A few minutes later he hung up and decided to take a drive to New Hampshire.
41
He took precautions.
It had become almost second nature to him now. He’d traded in the Zipcar-after removing the GPS tracker from the rear left wheel well and sticking it on a nearby car-for a Suburban from Avis. When he returned to Boston, he’d check out of the DoubleTree and find some other place, maybe in one of the towns outside Boston, like Newton.
But he had to keep moving, had to avoid comfortable habits and routines, until…
Until he’d found out who was going after him and why.
He welcomed the long drive up 93 North to New Hampshire as an opportunity at long last to think. The driving was repetitive and dull, and his mind wandered; he couldn’t help falling into a reverie.

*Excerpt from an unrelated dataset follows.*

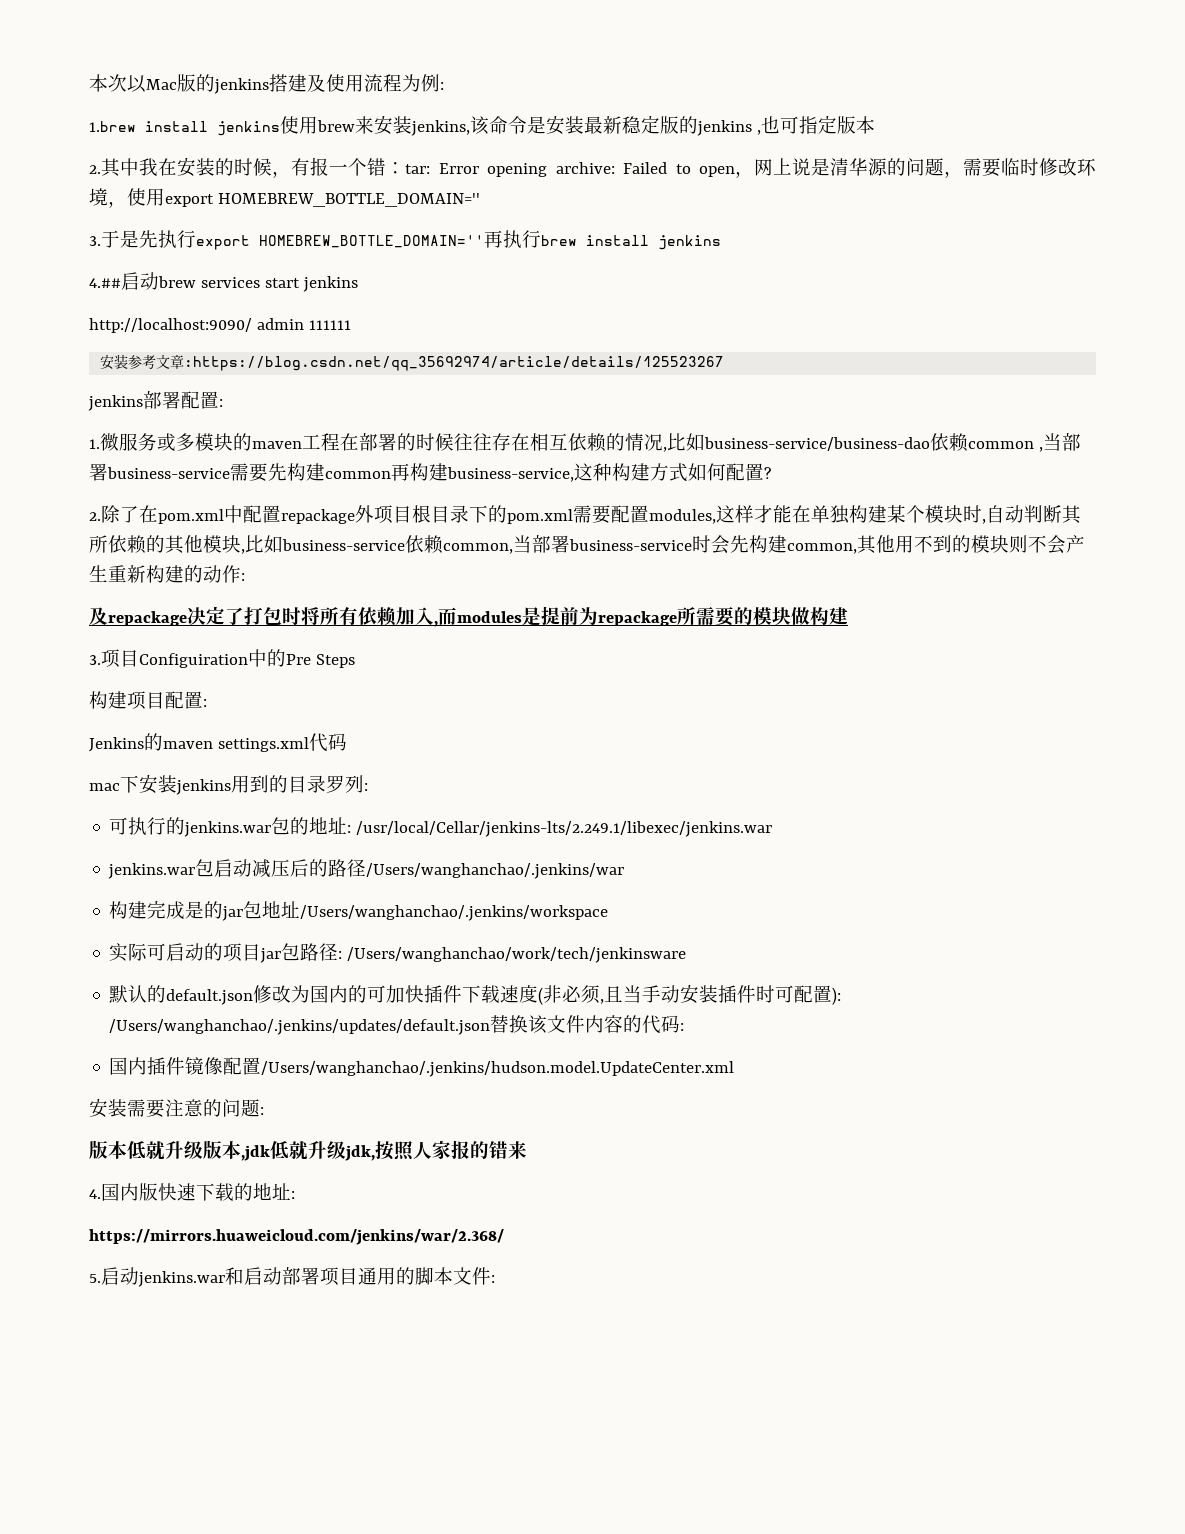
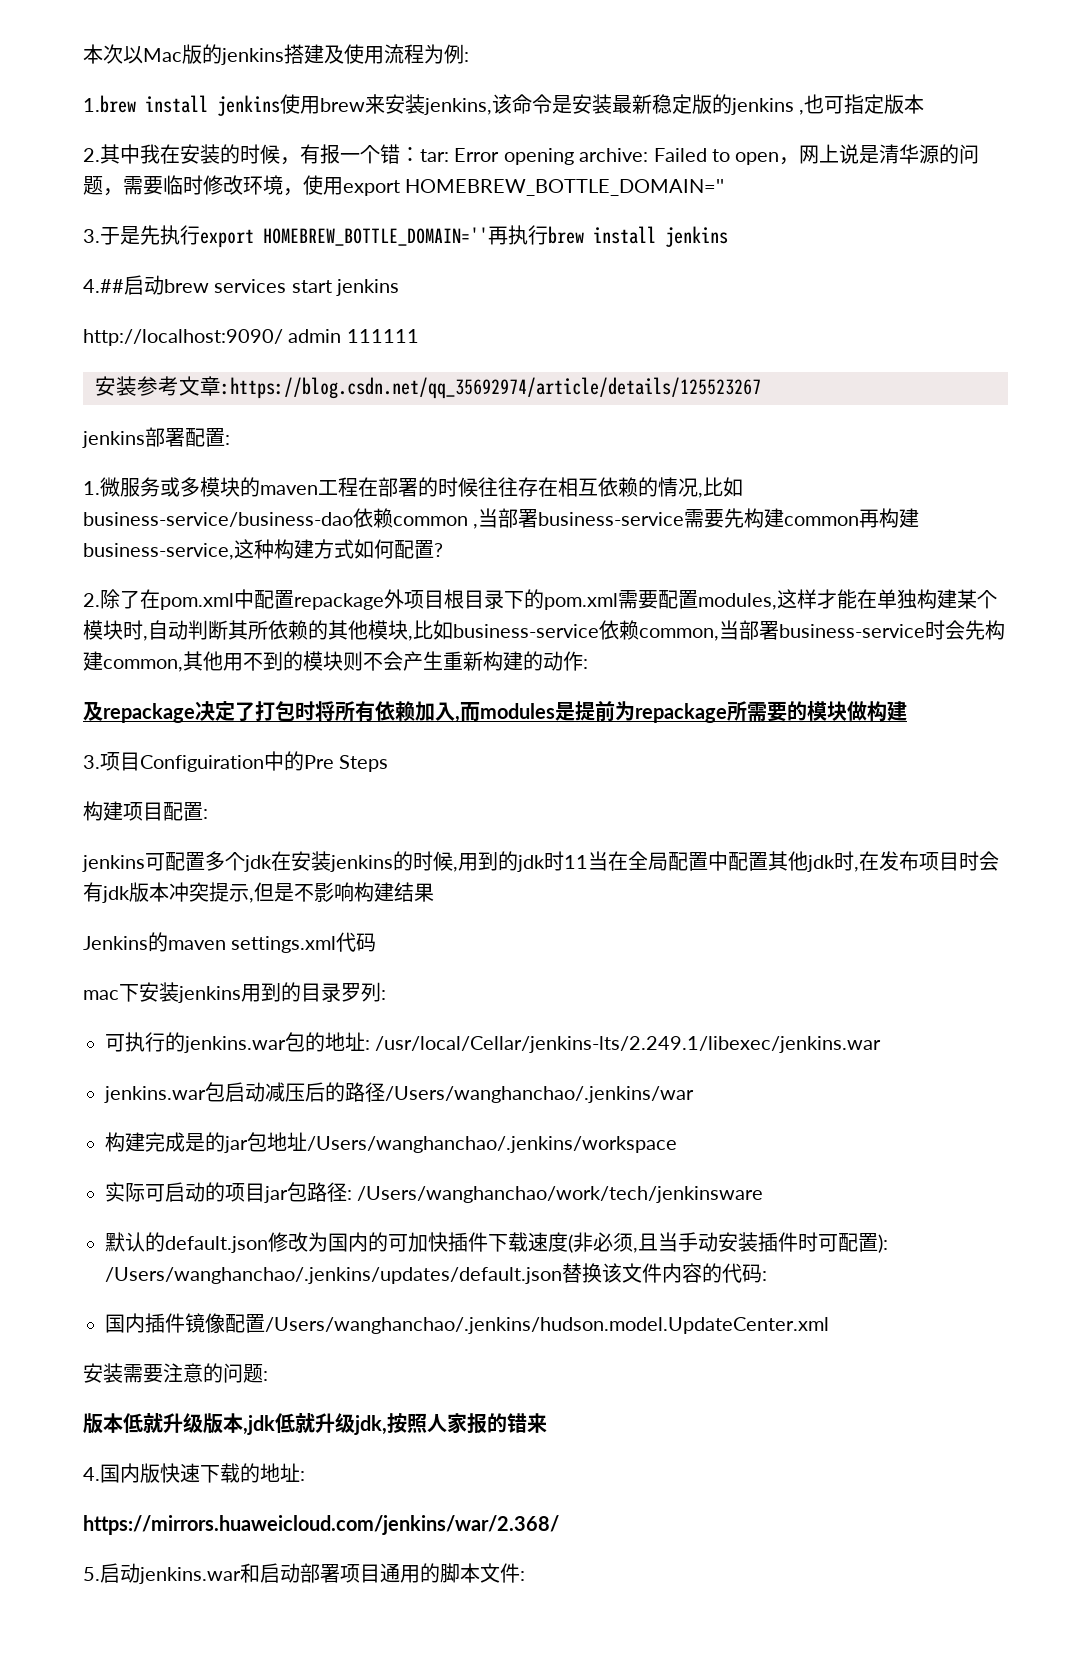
(207, 703) none -> [82,851,999,872] [83,882,434,903] // jenkins可配置多个jdk在安装jenkins的时候,用到的jdk时11当在全局配置中配置其他jdk时,在发布项目时会有jdk版本冲突提示,但是不影响构建结果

He found himself thinking about what Joan Breslin had revealed, that Pappas had been taking care of Lenny all these years. For what possible reason? It couldn’t be out of the goodness of Pappas’s heart.
And he found himself wondering what Joan was hiding. She’d never volunteered Pappas’s name when Rick had asked who “P” might be. That couldn’t have been an oversight. She was covering something up, he felt sure. He wondered if she, like Lenny, was afraid of Pappas.